If we're talking about a longer format, such as a book, then we might consider digging deeper and implementing as much as possible using the barest of Python requirements. Indeed, Joel Grus does implement everything from scratch in his great (although a bit dated) book https://www.amazon.com/Data-Science-Scratch-Principles-Pytho....
EDIT: This is still a work in progress (and relies on numpy and matplotlib), but here is my version: https://github.com/DataForScience/DeepLearning These notebooks are meant as support for a webinar so they might not be the clearest as standalone, but you also have the slides there.
https://www.amazon.com/Data-Science-Scratch-Principles-Pytho...
But maybe it’s educational to do once if you never have before.
The problem is it's extremely hard to make it efficient. Dozens of men-years are spent trying to optimize linear algebra libraries. There are handful linalg libraries that have competitive performance. It was my college project to make a fast linalg library, and boy it is fast. There are some things like matrix multiplication that if you implement in C with the trivial algorithm, takes >2 mins but with some tricks you can make it as fast as <second (vectorization, OpenMP, handwritten assembly, automatically optimized code, various optimizations, better algorithm.....).
So, if you want to implement linalg in some language and compile it, go ahead, more power to you. But it's basically impossible to do it efficiently. My opinion is: this is fine and we should do this. There should be linalg libraries written in pure python (and are 1000x slower than lapack) but just understand that it's impossible to satisfy all use cases of numpy this way (at least currently).
Perhaps it is overkill. It's just not actually from scratch without it, you know?
If you're not used to work with matrices simply reading the Wikipedia article might tell you enough to implement them yourself.
Or, just download a fast BLAS from your hardware vendor...
I'm a C# developer and I'm sure it would take me all of about 30 seconds to install a matrix multiplication package through nuget. I'm sure it would be immediately obvious how to add items to matrices or do a dot product.
It was dead easy to get code examples as needed.
So much learning that we're missing by not going through this step.
It uses Octave - but you first do everything (in the section on NN) "by hand" - building and looping for the matrix operations. Only after you've gone that far, does he (Ng) introduce the fact that Octave has vector/matrix primitives...
I took the original ML Class in the Fall of 2011; it was a great class, and opened my eyes a great deal on the topic of machine learning and neural networks, which I had struggled with understanding in the past (mainly on what and how backprop worked).

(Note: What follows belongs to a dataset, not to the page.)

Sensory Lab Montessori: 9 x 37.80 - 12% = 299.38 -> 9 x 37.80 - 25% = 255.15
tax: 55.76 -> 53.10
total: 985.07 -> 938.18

1. https://www.amazon.com/Make-Your-Own-Neural-Network/dp/15308...
Here's an example of what one student of the ML Class built, after being inspired by what he was learning and videos that played during the course:
https://blog.davidsingleton.org/nnrccar/
It kinda shocked me at the time, because I knew quite a bit about ALVINN from books and articles I had read as a teenager in the 80s and 90s. This guy had created the same thing using a cell phone and a cheap RC vehicle! Ok, there was also an Arduino and computer involved - but it really hit home the fact that technology around neural networks had advanced quite a bit!

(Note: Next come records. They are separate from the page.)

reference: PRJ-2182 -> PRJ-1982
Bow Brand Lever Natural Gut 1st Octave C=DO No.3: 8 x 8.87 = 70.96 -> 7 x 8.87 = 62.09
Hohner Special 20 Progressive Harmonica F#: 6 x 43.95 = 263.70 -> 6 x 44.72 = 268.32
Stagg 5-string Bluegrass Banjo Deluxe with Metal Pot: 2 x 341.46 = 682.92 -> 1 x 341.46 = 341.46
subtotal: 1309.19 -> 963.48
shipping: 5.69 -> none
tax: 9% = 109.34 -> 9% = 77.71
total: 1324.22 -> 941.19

I also took the other course, "AI Class", but due to personal issues I had to drop out about halfway through.
The next year, after Udacity started, they introduced a course similar to AI Class called "How to Build Your Own Self-Driving Vehicle" (it's called something else today - something like "Robotics and Artificial Intelligence 302" or something like that).
That class was done in Python, and taught me even more about AI/ML - with a focus towards self-driving vehicles of course. Things I learned about that I struggled with or had no real concepts of before:
1. SLAM (Simultaneous Localization and Mapping) 2. Path Finding algorithms (A* and the like) 3. Kalman Filtering (what it is for, how it works) 4. PID Algorithm (how to implement and tune it) 5. More neural network stuff...
...and many other things. Another very excellent and free course to take if you're interested in learning this stuff.
https://mattmazur.com/2015/03/17/a-step-by-step-backpropagat...
It was detailed enough for me to do all the calculations in an excel workbook, 1 complete cycle (forward, backward, and forward with the learned weights)
https://1drv.ms/x/s!Ar06sKFtc9d7goR5WQLo-RkB0XvWAA
Which allowed me to play with the name and factors to understand better how they impact the network as a whole.
https://jsdw.me/posts/neural-nets/
I found that I had to read a bunch of these things to really grasp them myself.